■ WHAT THIS TASK INVOLVES:
The line containing "products, beverages and" marks the end; write out exactly every line from the start of the data up to and including it, without the pictures.
··· DATASET RECORDS
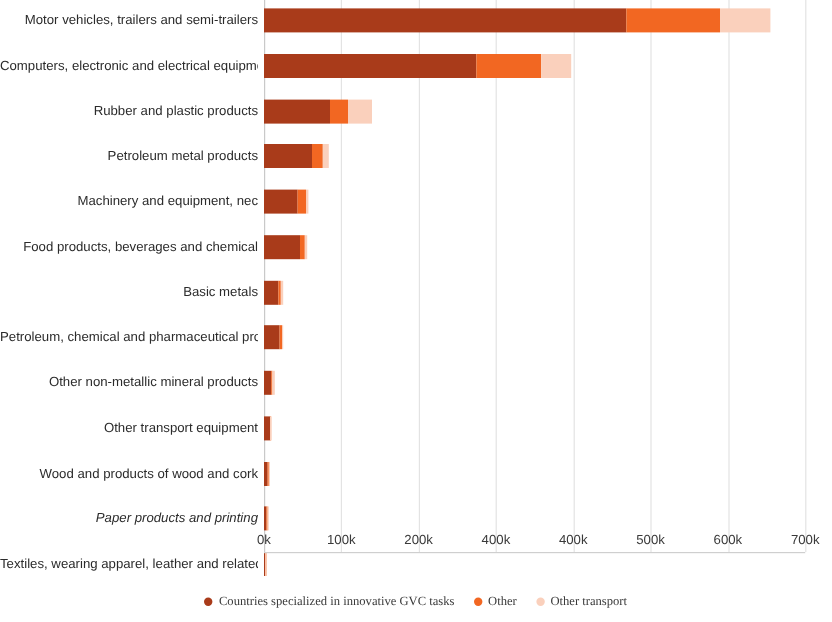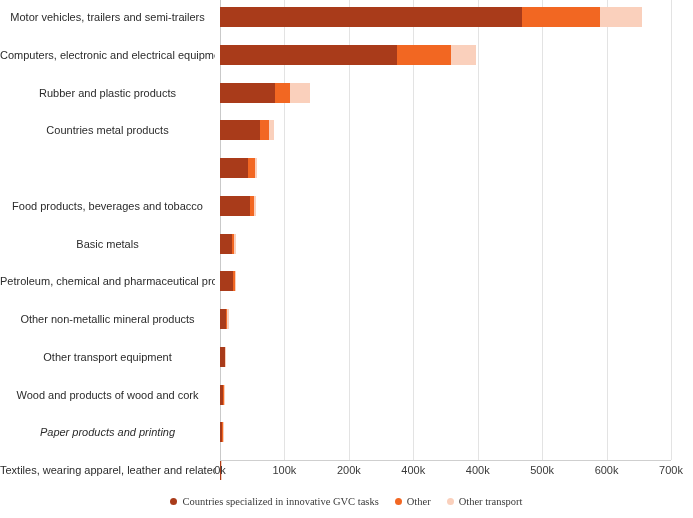"Motor vehicles, trailers and" .cat-label { text-align: center -> right }
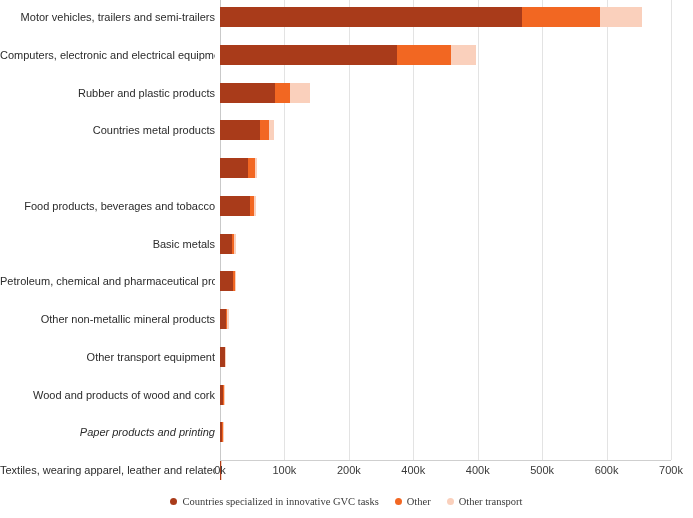"Countries metal products" div.cat-label { text: Countries -> Petroleum }
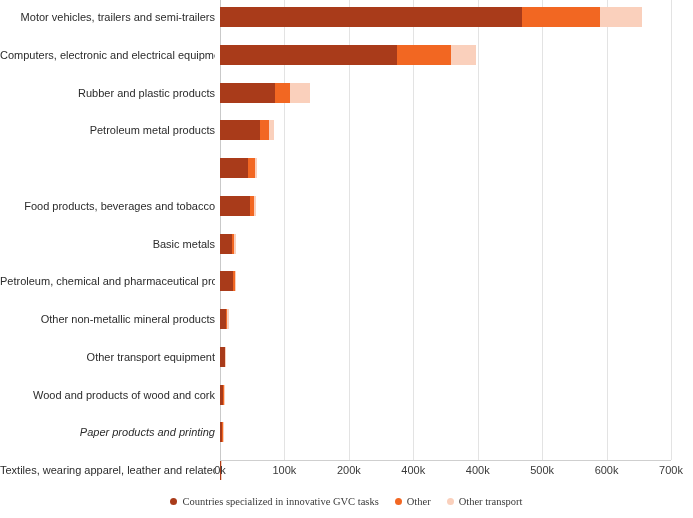"Machinery and equipment, nec" div.cat-label { html: none -> <div>Machinery and equipment, nec</div> }
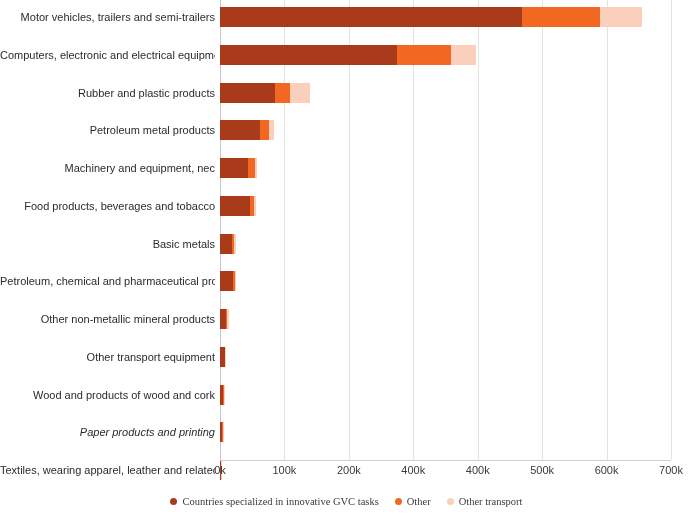"Food products, beverages and tobacco" div.cat-label { text: tobacco -> chemical }
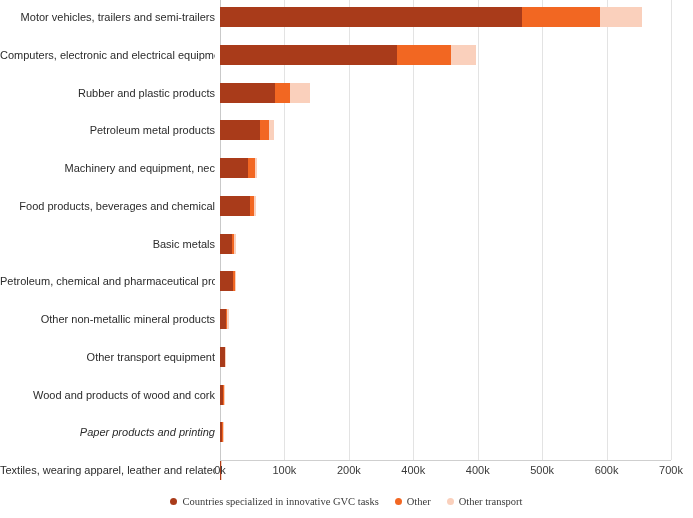"0k" .tick-label { top: 464px -> 444px }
······
■ ANSWER SPACE:
"Motor vehicles, trailers and" .cat-label { text-align: center -> right }
"Countries metal products" div.cat-label { text: Countries -> Petroleum }
"Machinery and equipment, nec" div.cat-label { html: none -> <div>Machinery and equipment, nec</div> }
"Food products, beverages and tobacco" div.cat-label { text: tobacco -> chemical }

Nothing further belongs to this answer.